A coeden, ‘tree’, is an individual instance of the collective phenomenon signified by the term coed – which could just as well be translated into English as ‘wood’ – a wood is after all a collection of trees. Plu could similarly be translated as ‘plumage’: a bird’s plumage is made up of its feathers. And deil could very well be rendered as ‘foliage’ – foliage does consist of leaves. I can’t, though, think of a satisfactory translation for the collective noun which corresponds to the singulative mochyn, ‘pig’, other than to say that moch means ‘pigs’.

Welsh is the earliest language that we know of in Britain. Its ancestor, Brittonic Celtic, seems to have been the island’s only tongue for very many hundreds of years indeed, until it was joined, temporarily as it turned out, by the Latin which arrived with the Roman invasion of AD 43. Then, in the 5th century AD, it was joined on a much more long-term basis in the northwest of Britain by Gaelic, which arrived from Ireland; and elsewhere on the island by English, arriving from continental Europe.

Gaelic and Welsh are quite closely related Celtic languages.
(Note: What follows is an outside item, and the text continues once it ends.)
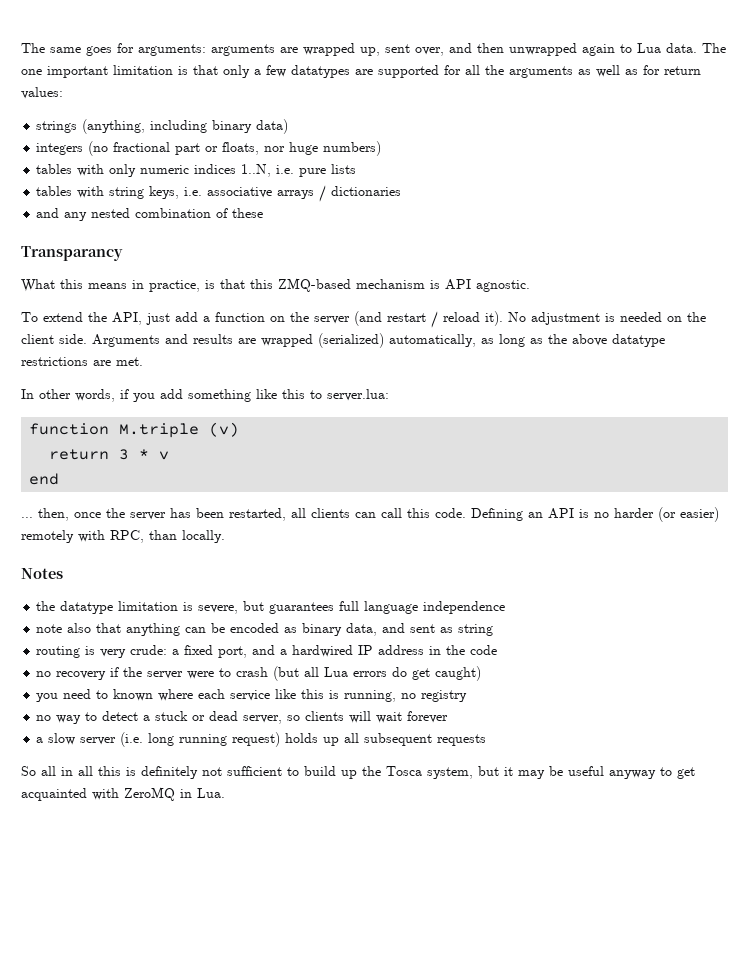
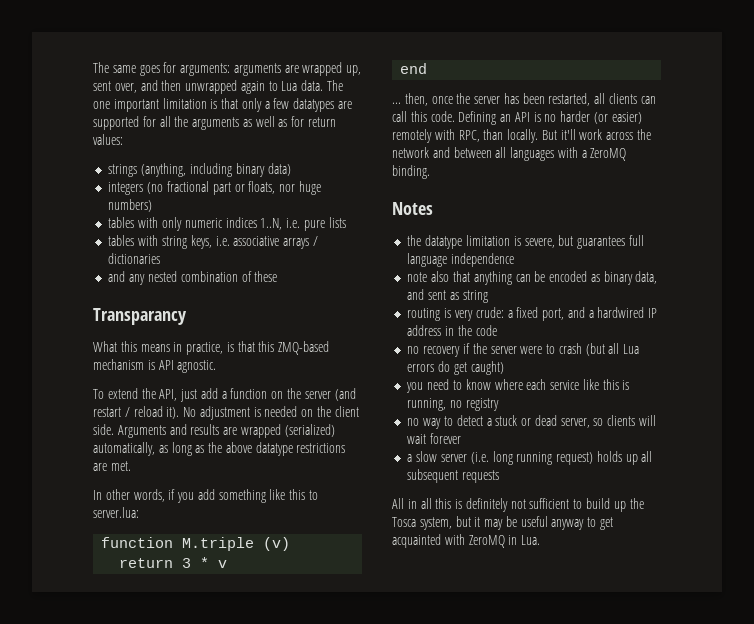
(225, 536) none -> [541,129,652,140] [392,147,627,161] [392,165,430,179] But it'll work across the network and between all languages with a ZeroMQ binding.
[113,689,154,701] known -> [465,379,491,390] know
[21,766,56,776] So all -> [392,498,404,509] All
But English and Welsh are only very distantly historically connected. Being able to speak English gives you no help at all with the learning of Welsh, nor vice versa.
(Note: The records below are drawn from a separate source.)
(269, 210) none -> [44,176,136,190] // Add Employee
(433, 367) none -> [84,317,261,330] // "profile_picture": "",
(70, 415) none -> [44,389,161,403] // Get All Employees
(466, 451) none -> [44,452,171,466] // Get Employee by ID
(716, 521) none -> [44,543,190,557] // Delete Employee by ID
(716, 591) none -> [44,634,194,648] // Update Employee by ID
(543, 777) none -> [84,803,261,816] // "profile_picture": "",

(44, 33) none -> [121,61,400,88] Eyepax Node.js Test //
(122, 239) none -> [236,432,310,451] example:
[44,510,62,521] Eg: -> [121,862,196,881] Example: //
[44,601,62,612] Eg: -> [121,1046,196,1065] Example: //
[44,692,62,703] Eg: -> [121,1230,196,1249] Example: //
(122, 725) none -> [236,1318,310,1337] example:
After 1,500 years of co-existence on the same rather small island, these two languages are still highly dissimilar in many ways.

A grammatical characteristic of Welsh which illustrates this point rather nicely is one which it shares with Gaelic and other Celtic languages such as Breton. In English, most grammatical transformations to words take place at the end of the word: cat – cats, children – children’s, walk – walked, sing – singing. This is true of Welsh as well, as we just saw with llyfr and llyfrau. But Welsh can also carry out grammatical operations by alterations to the beginning of words. In Welsh, ‘dog’ is ci, but ‘her dog’ is ei chi and ‘his dog’ is ei gi. You have to understand how these initial ‘mutations’, as they are called, work before you can be confident about looking up a word in a dictionary. It’s no use trying to find nghar, gar or char in most Welsh dictionaries because they are all mutated forms of the word car, ‘car’.